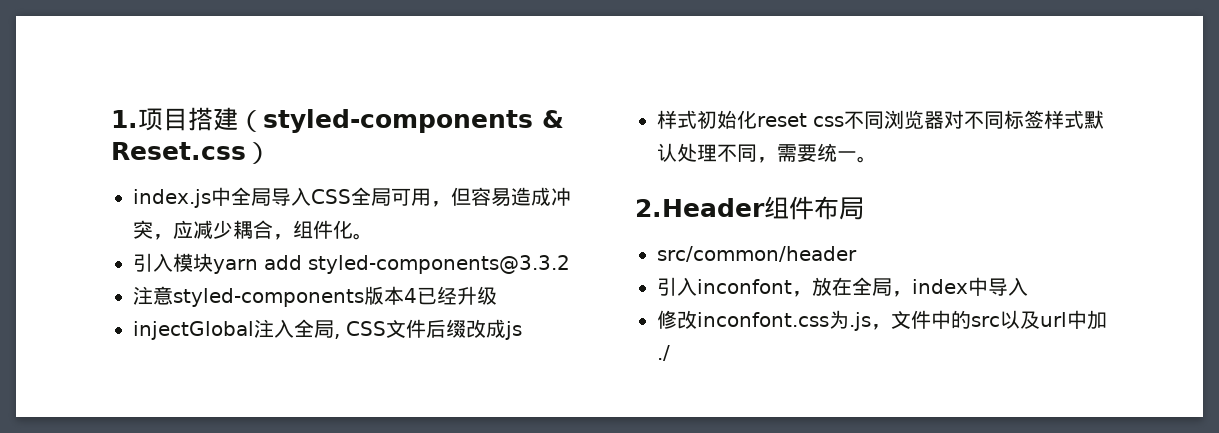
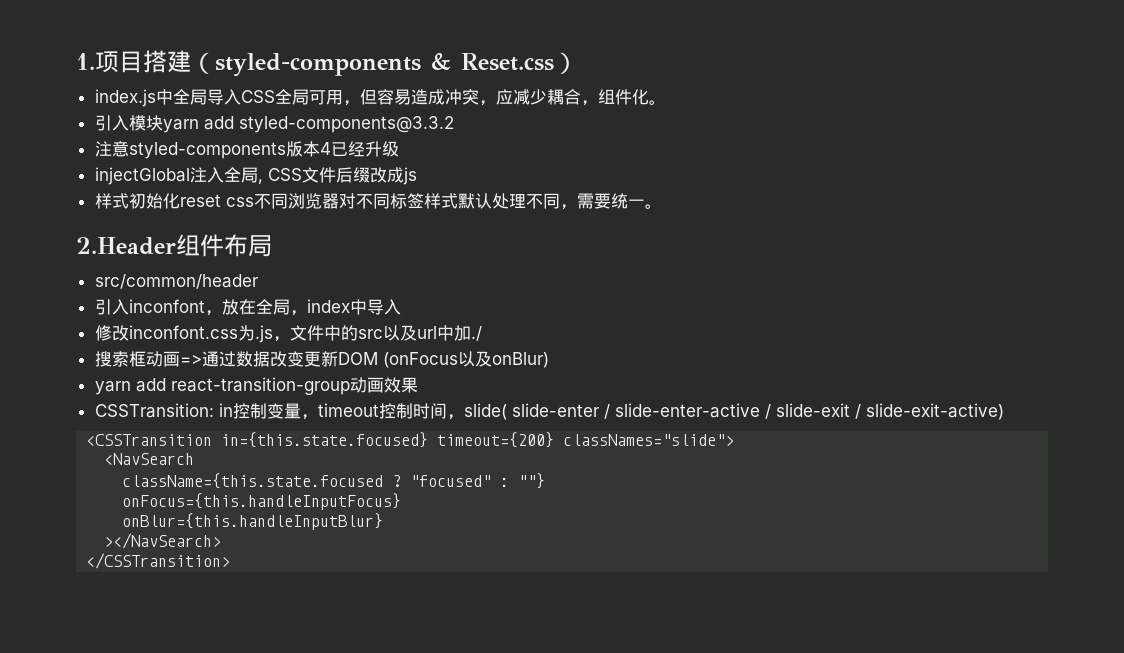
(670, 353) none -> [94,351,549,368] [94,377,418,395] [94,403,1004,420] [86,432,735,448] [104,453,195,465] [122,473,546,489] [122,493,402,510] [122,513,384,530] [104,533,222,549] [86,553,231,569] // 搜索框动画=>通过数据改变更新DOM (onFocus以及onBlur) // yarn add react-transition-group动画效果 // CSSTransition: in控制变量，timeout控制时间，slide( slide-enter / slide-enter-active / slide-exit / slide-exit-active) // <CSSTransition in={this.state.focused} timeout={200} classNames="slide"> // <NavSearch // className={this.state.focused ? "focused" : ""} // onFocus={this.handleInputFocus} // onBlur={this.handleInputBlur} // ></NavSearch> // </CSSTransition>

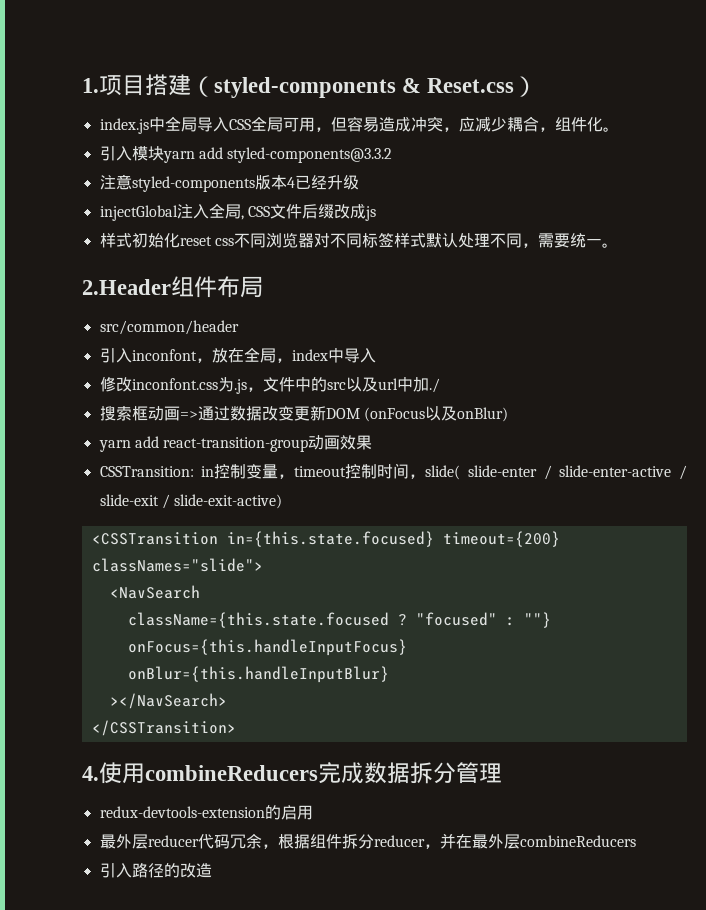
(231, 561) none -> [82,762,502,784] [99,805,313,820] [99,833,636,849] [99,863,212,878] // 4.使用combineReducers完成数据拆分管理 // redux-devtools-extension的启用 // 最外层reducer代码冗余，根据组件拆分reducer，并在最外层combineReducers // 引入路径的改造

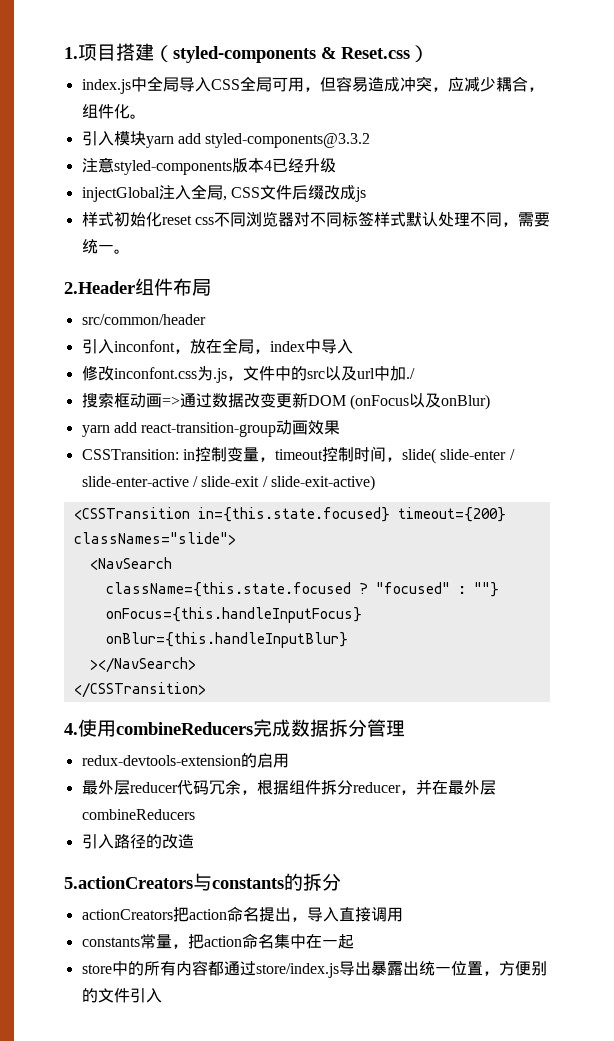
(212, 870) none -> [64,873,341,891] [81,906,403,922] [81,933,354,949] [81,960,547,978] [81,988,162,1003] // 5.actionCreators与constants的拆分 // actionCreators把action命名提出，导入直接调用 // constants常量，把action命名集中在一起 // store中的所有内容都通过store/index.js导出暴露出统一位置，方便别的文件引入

============================================================

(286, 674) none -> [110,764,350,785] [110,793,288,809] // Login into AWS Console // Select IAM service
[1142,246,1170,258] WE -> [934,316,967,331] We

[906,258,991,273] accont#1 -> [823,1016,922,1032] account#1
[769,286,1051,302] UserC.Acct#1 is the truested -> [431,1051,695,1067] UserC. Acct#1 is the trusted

============================================================

*REQUIRED WORK*
When you reach the line with "[906,258,991,273] accont#1 ->" in the records above, start writing out lines exactly, and stop once the line with "[769,286,1051,302] UserC.Acct#1 is" has been written; include nothing else.

*FINISHED EXERCISE*
[906,258,991,273] accont#1 -> [823,1016,922,1032] account#1
[769,286,1051,302] UserC.Acct#1 is the truested -> [431,1051,695,1067] UserC. Acct#1 is the trusted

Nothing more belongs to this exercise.